- [Your goal]
Would you please transcribe the records below exactly, leaving out the pictures?

┌─ Records

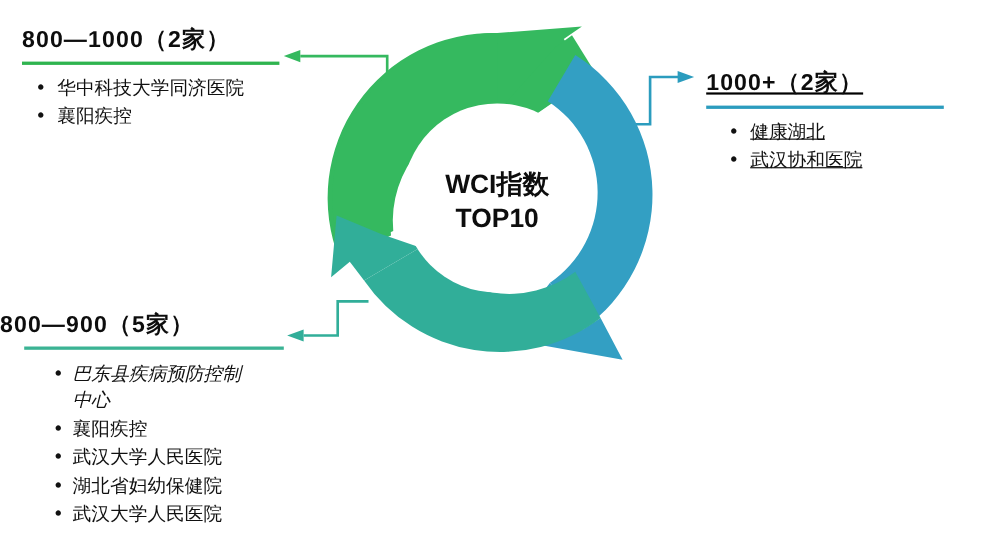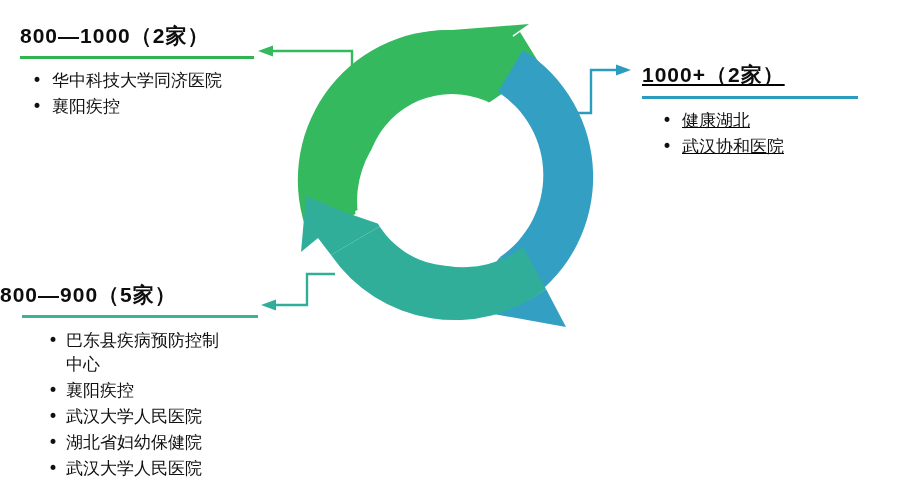--- a/index.html
+++ b/index.html
@@ -59,21 +59,21 @@
   #panel-b .rule{margin:7px 0 0 6px;width:216px;background:#2b9cbe;}
   #panel-b .list{margin-top:9px;margin-left:24px;}
 
   
   #panel-c{left:0px;top:281px;width:272px;}
   #panel-c .panel-head{}
   #panel-c .rule{margin:6px 0 0 22px;width:236px;background:#3bb394;}
   #panel-c .list{margin-top:10px;margin-left:46px;}
   #panel-c .list li{padding-left:20px;}
 
-  .wrapnarrow{max-width:160px;}
+  .wrapnarrow{max-width:160px;font-style:italic;}
 </style>
 </head>
 <body>
 
 <div id="stage">
 
   <svg id="diagram" viewBox="0 0 905 504">
 
     <g>
       <path d="M 352 110 L 352 51 L 273 51" fill="none" stroke="#35b95f" stroke-width="2.4"></path>
@@ -122,20 +122,26 @@
     <path fill="#31ae99" d="M 331 255
          A 150 150 0 0 0 546 289
          L 523 247
          A 99 99 0 0 1 382 225
          Z"></path>
     <path fill="#31ae99" d="M 382 225 L 331 255 L 318 238 L 301 252 L 306 196 L 347 213 Z"></path>
 
     <circle cx="452" cy="180" r="86" fill="#ffffff"></circle>
   </svg>
 
+  <div style="position:absolute;left:373px;top:152px;width:158px;text-align:center;
+              font-weight:bold;font-size:24px;line-height:31px;color:#0d0d0d;
+              text-shadow:1.4px 1.4px 0 #ffffff,-1.4px -1.4px 0 #ffffff,1.4px -1.4px 0 #ffffff,-1.4px 1.4px 0 #ffffff;">
+    <div>WCI指数</div>
+    <div>TOP10</div>
+  </div>
 
   <div class="panel" id="panel-a">
     <div class="panel-head">800—1000（2家）</div>
     <hr class="rule">
     <ul class="list">
       <li>
         <span class="bullet">•</span>
         <span>华中科技大学同济医院</span>
       </li>
       <li>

└─

- [Answer for the task]
--- a/index.html
+++ b/index.html
@@ -59,21 +59,21 @@
   #panel-b .rule{margin:7px 0 0 6px;width:216px;background:#2b9cbe;}
   #panel-b .list{margin-top:9px;margin-left:24px;}
 
   
   #panel-c{left:0px;top:281px;width:272px;}
   #panel-c .panel-head{}
   #panel-c .rule{margin:6px 0 0 22px;width:236px;background:#3bb394;}
   #panel-c .list{margin-top:10px;margin-left:46px;}
   #panel-c .list li{padding-left:20px;}
 
-  .wrapnarrow{max-width:160px;}
+  .wrapnarrow{max-width:160px;font-style:italic;}
 </style>
 </head>
 <body>
 
 <div id="stage">
 
   <svg id="diagram" viewBox="0 0 905 504">
 
     <g>
       <path d="M 352 110 L 352 51 L 273 51" fill="none" stroke="#35b95f" stroke-width="2.4"></path>
@@ -122,20 +122,26 @@
     <path fill="#31ae99" d="M 331 255
          A 150 150 0 0 0 546 289
          L 523 247
          A 99 99 0 0 1 382 225
          Z"></path>
     <path fill="#31ae99" d="M 382 225 L 331 255 L 318 238 L 301 252 L 306 196 L 347 213 Z"></path>
 
     <circle cx="452" cy="180" r="86" fill="#ffffff"></circle>
   </svg>
 
+  <div style="position:absolute;left:373px;top:152px;width:158px;text-align:center;
+              font-weight:bold;font-size:24px;line-height:31px;color:#0d0d0d;
+              text-shadow:1.4px 1.4px 0 #ffffff,-1.4px -1.4px 0 #ffffff,1.4px -1.4px 0 #ffffff,-1.4px 1.4px 0 #ffffff;">
+    <div>WCI指数</div>
+    <div>TOP10</div>
+  </div>
 
   <div class="panel" id="panel-a">
     <div class="panel-head">800—1000（2家）</div>
     <hr class="rule">
     <ul class="list">
       <li>
         <span class="bullet">•</span>
         <span>华中科技大学同济医院</span>
       </li>
       <li>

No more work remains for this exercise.